Fakat şeytân, efendisine anmayı ona unutturdu da (bu yüzden Yûsuf) daha nice yıllar zindanda kaldı. (Bir gün Mısır) hükümdâr (ı): ‘Ben ru’yâmda yedi zaîf ineğin yemekte olduğu yedi semiz inekle, yedi yeşil başak ve diğer yedi kuru başak görüyorum. Ey ileri gelenler, eğer ru ‘yâ ta’Bir ediyorsanız, benim bu ru’yâmı da çözün’ dedi.
Onlar da: ‘Bunlar karmarışık düşlerdir. Biz böyle düşlerin ta’bîrini bilici kimseler değiliz’ dediler.
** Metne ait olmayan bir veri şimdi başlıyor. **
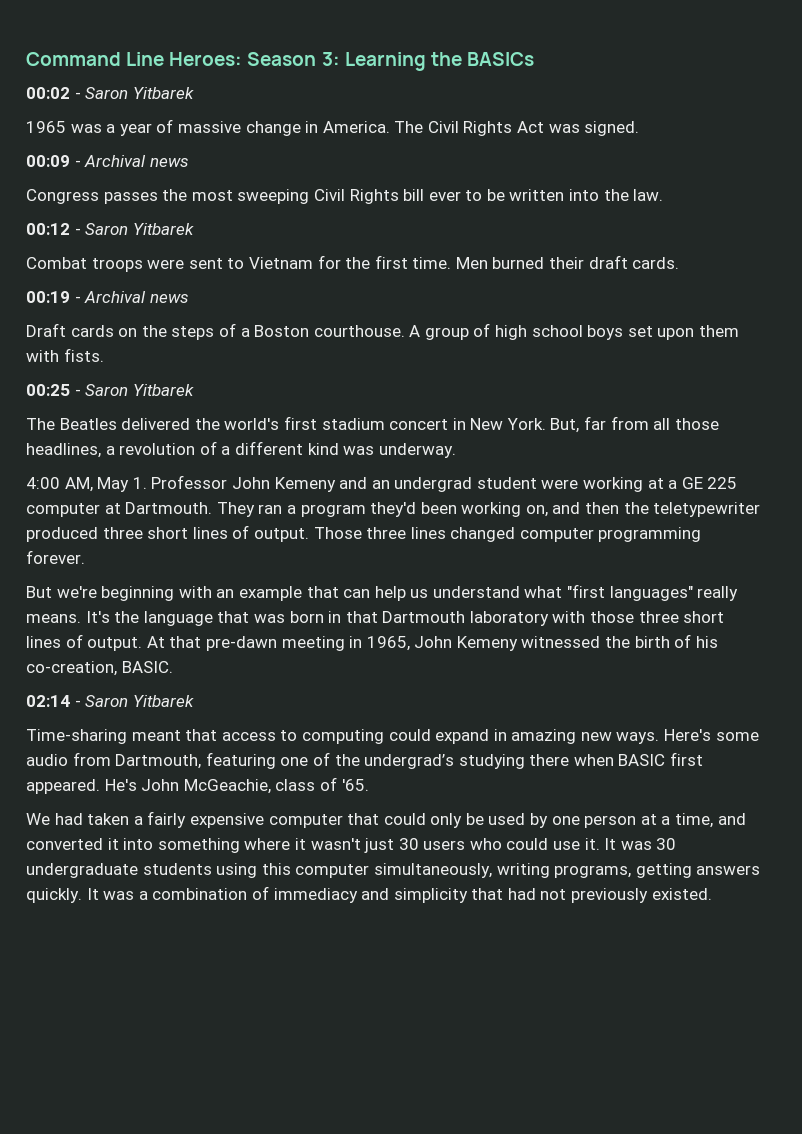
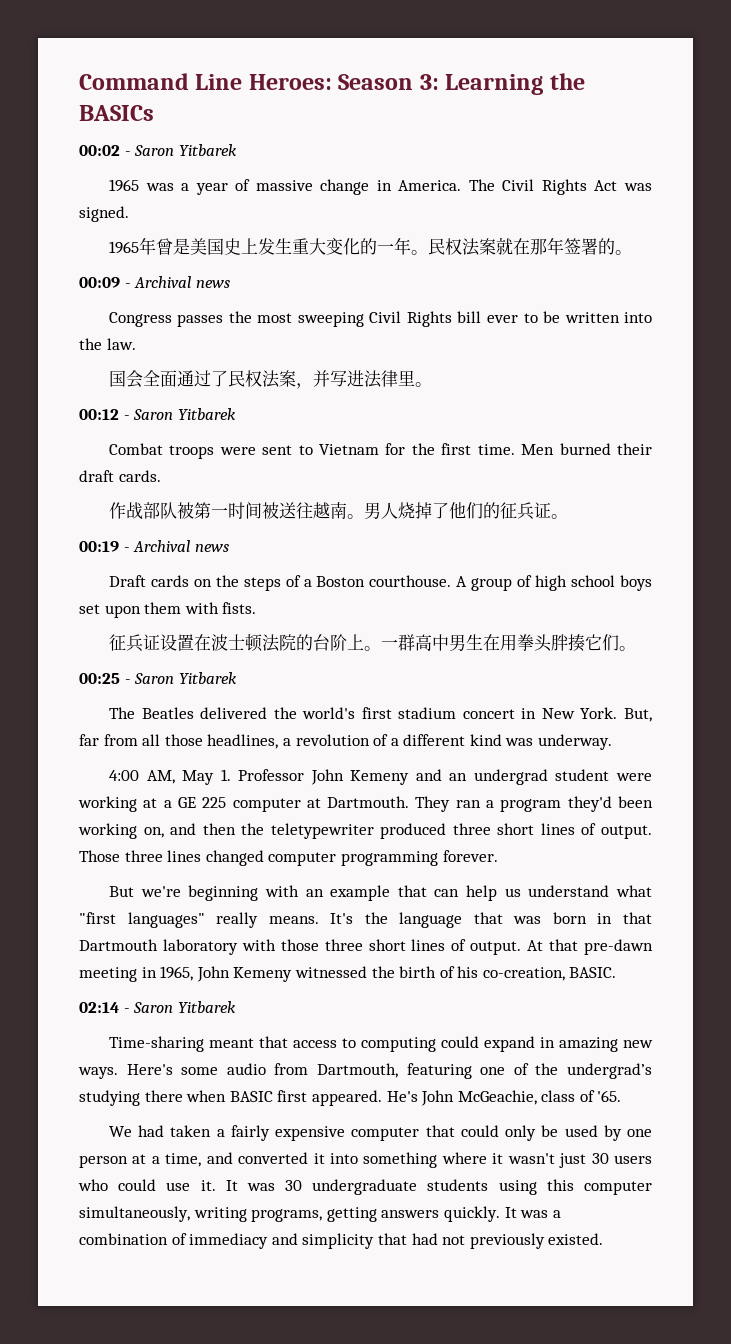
(640, 128) none -> [108,237,632,256] // 1965年曾是美国史上发生重大变化的一年。民权法案就在那年签署的。
(664, 195) none -> [108,370,432,389] // 国会全面通过了民权法案，并写进法律里。
(680, 263) none -> [108,502,568,520] // 作战部队被第一时间被送往越南。男人烧掉了他们的征兵证。
(104, 355) none -> [108,633,636,652] // 征兵证设置在波士顿法院的台阶上。一群高中男生在用拳头胖揍它们。

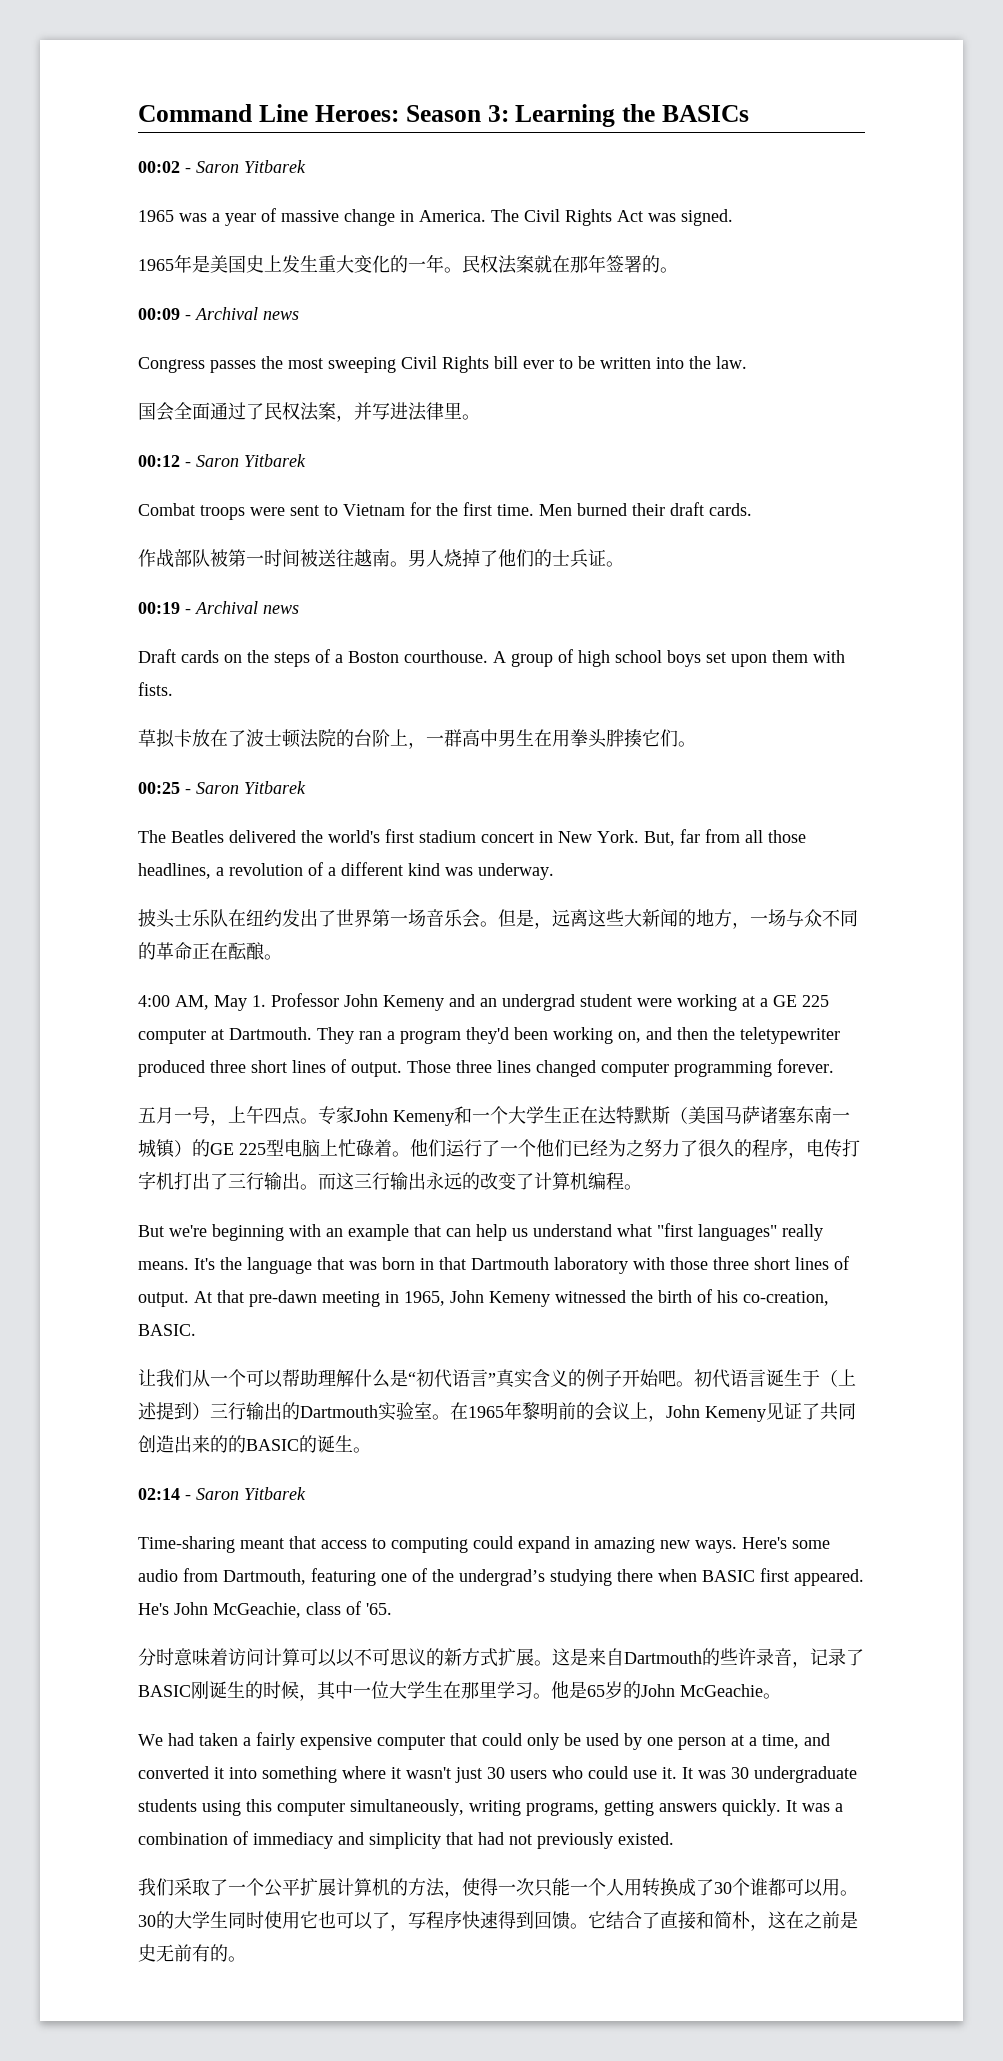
[155,238,173,255] 曾 -> (192, 263) none
[499,502,517,519] 征 -> [552,549,570,566] 士
[108,634,211,652] 征兵证设置在 -> [138,729,246,748] 草拟卡放在了
[363,646,381,651] 。 -> [408,742,426,749] ，
(613, 742) none -> [138,909,858,929] [138,942,282,961] // 披头士乐队在纽约发出了世界第一场音乐会。但是，远离这些大新闻的地方，一场与众不同的革命正在酝酿。
(498, 856) none -> [138,1105,850,1126] [138,1139,860,1159] [138,1171,642,1190] // 五月一号，上午四点。专家John Kemeny和一个大学生正在达特默斯（美国马萨诸塞东南一城镇）的GE 225型电脑上忙碌着。他们运行了一个他们已经为之努力了很久的程序，电传打字机打出了三行输出。而这三行输出永远的改变了计算机编程。
(617, 972) none -> [138,1369,856,1388] [138,1401,856,1422] [138,1435,371,1453] // 让我们从一个可以帮助理解什么是“初代语言”真实含义的例子开始吧。初代语言诞生于（上述提到）三行输出的Dartmouth实验室。在1965年黎明前的会议上，John Kemeny见证了共同创造出来的的BASIC的诞生。
(622, 1096) none -> [138,1648,864,1668] [138,1681,781,1701] // 分时意味着访问计算可以以不可思议的新方式扩展。这是来自Dartmouth的些许录音，记录了BASIC刚诞生的时候，其中一位大学生在那里学习。他是65岁的John McGeachie。
(604, 1239) none -> [138,1878,858,1898] [138,1911,858,1931] [138,1944,246,1962] // 我们采取了一个公平扩展计算机的方法，使得一次只能一个人用转换成了30个谁都可以用。30的大学生同时使用它也可以了，写程序快速得到回馈。它结合了直接和简朴，这在之前是史无前有的。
Zindandan iki arkadaştan kurtulanı, nice zaman sonra (Yûsuf’u) hatırladı da:
‘Ben size onun ta’bîrini haber vereyim, hemen beni gönderin’ dedi. (Zindana gidip:) ‘Yûsuf, ey çok doğru sözlü: Kedisini yedi arık inek yemekte olan yedi semiz inekle, yedi yeşil başak ve diğer yedi kuru başak hakkında bize bir fetva ver! Ümîd ederim ki, insanlara (isabetli cevâbınla) dönerim. Belki bu suretle onlar (senin yüce kadrini) bilirler!’ dedi.
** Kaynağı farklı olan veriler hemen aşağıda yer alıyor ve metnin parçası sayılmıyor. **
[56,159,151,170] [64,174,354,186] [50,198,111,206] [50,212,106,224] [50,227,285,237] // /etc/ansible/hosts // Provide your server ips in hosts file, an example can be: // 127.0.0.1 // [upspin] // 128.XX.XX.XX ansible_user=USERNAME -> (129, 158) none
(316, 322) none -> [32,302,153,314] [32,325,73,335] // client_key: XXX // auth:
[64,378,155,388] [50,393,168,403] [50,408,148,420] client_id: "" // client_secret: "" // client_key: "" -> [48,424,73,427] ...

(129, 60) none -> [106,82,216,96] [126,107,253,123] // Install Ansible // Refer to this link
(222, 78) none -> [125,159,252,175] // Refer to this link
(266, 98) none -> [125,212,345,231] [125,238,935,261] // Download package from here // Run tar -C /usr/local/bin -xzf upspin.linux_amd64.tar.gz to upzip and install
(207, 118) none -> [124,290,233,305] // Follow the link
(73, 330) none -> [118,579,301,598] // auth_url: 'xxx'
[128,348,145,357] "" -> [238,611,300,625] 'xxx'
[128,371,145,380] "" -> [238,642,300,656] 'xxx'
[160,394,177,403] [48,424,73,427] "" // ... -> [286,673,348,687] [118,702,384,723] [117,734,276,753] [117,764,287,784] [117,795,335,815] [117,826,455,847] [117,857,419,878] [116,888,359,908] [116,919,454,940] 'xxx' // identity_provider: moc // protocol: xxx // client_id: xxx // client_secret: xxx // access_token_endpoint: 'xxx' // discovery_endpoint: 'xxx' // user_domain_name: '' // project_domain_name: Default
Yûsuf: ‘Yedi sene âdetiniz üzere ekin ekin. Yiyeceğiniz az bir mikdâr hâriç olmak üzere, biçtiklerinizi başağında bırakın. Sonra bunun ardından yedi kurak yıl gelecek, (tohumluk için) saklayacağınızdan az bir mikdâr hâriç olmak üzere, önceden biriktirdiklerinizi yiyip götürecek. Sonra bunun ardından da bir yıl gelecek ki, insanlar onda yağmura kavuşturulacak ve onda sıkıp sağacaklar!’ dedi.
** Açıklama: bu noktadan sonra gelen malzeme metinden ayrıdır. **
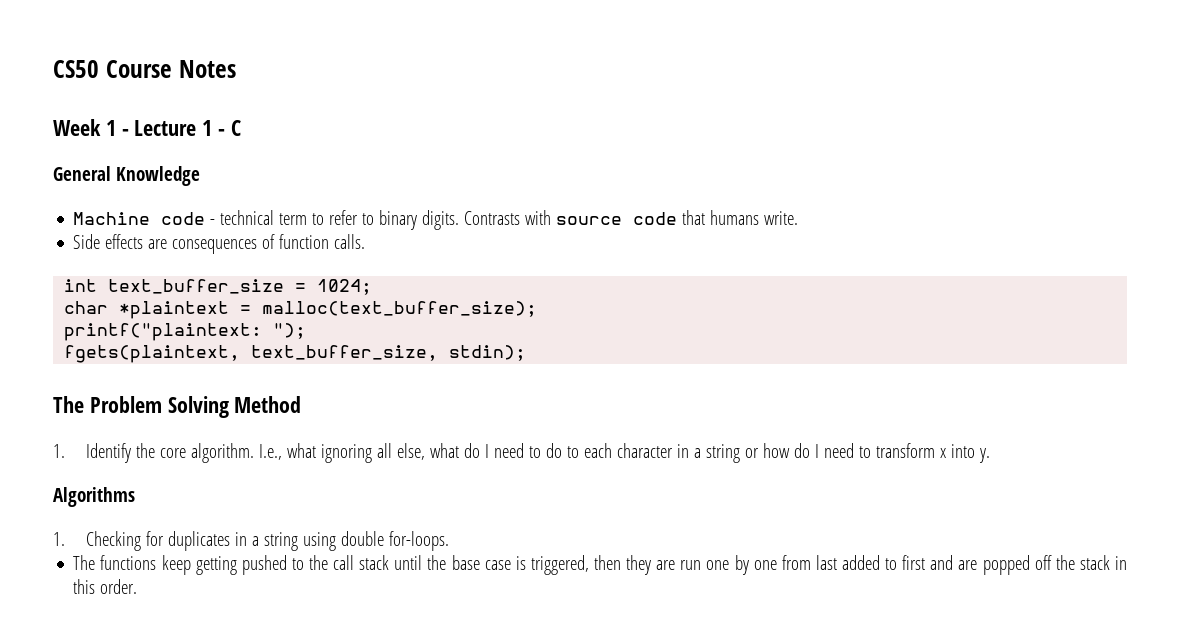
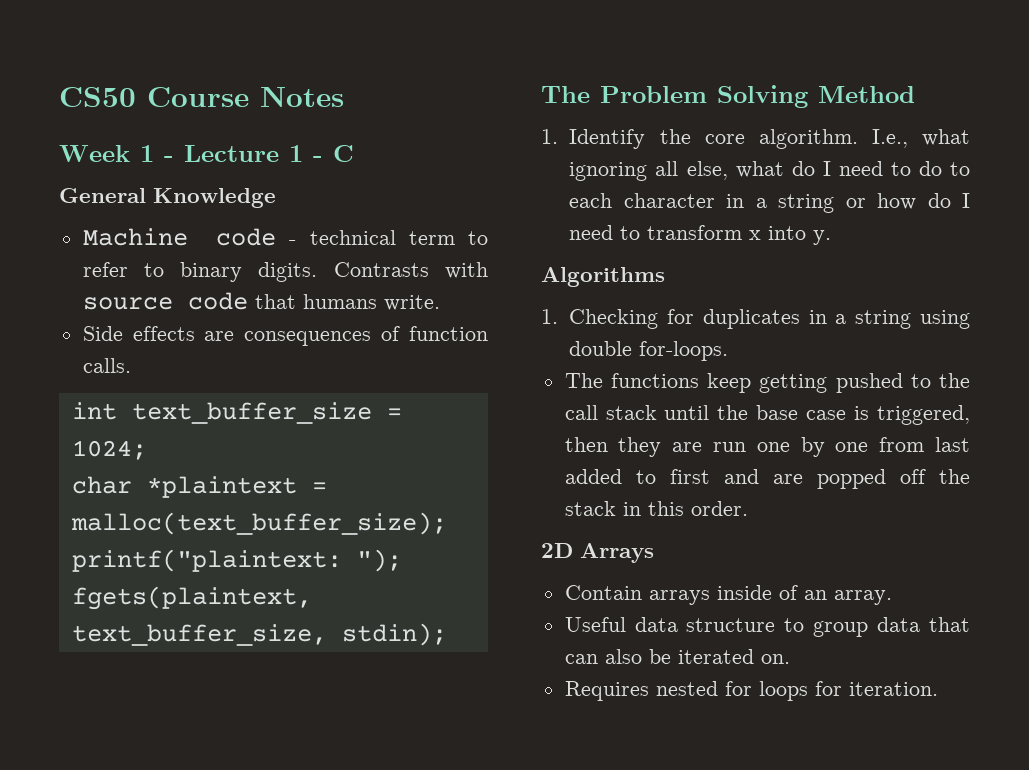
(138, 586) none -> [541,543,654,563] [564,585,892,605] [564,617,970,637] [564,649,790,664] [564,681,938,701] // 2D Arrays // Contain arrays inside of an array. // Useful data structure to group data that can also be iterated on. // Requires nested for loops for iteration.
Bunu duyan pâdişâh: ‘Onu bana getirin!’ dedi. Bunun üzerine ona elçi gelince: ‘Efendine dön de, ellerini kesen o kadınların zoru neydi, kendisine sor. Şübhe yok ki, benim Rabb’im, onların fendini hakkıyle bilicidir’ dedi” (Yûsuf: 36-50).
“Veddekere”, “Zekere” fiilinden ifteâle’dir.
“Ümmetin”, “Karnin”dir. “Emetin” şeklinde de okunan bu kelime “Nisyân” ma’nâsınadır.
İbn Abbâs:
“Ya’sırûn”, “Üzümleri ve yağları sıkarsınız”; “Tuhsinûn” “Ekersiniz” ma’nâsınadır, demiştir.
7078 Ebû Hureyre (radıyallahü anh): Rasûlüllah (sallallahü aleyhi ve sellem): “Eğer ben zindanda Yûsuf’un kaldığı kadar kalsaydım da sonra bana melik tarafından da’vetçi gelseydi, ben hemen ona icabet ederdim” buyurdu, demiştir.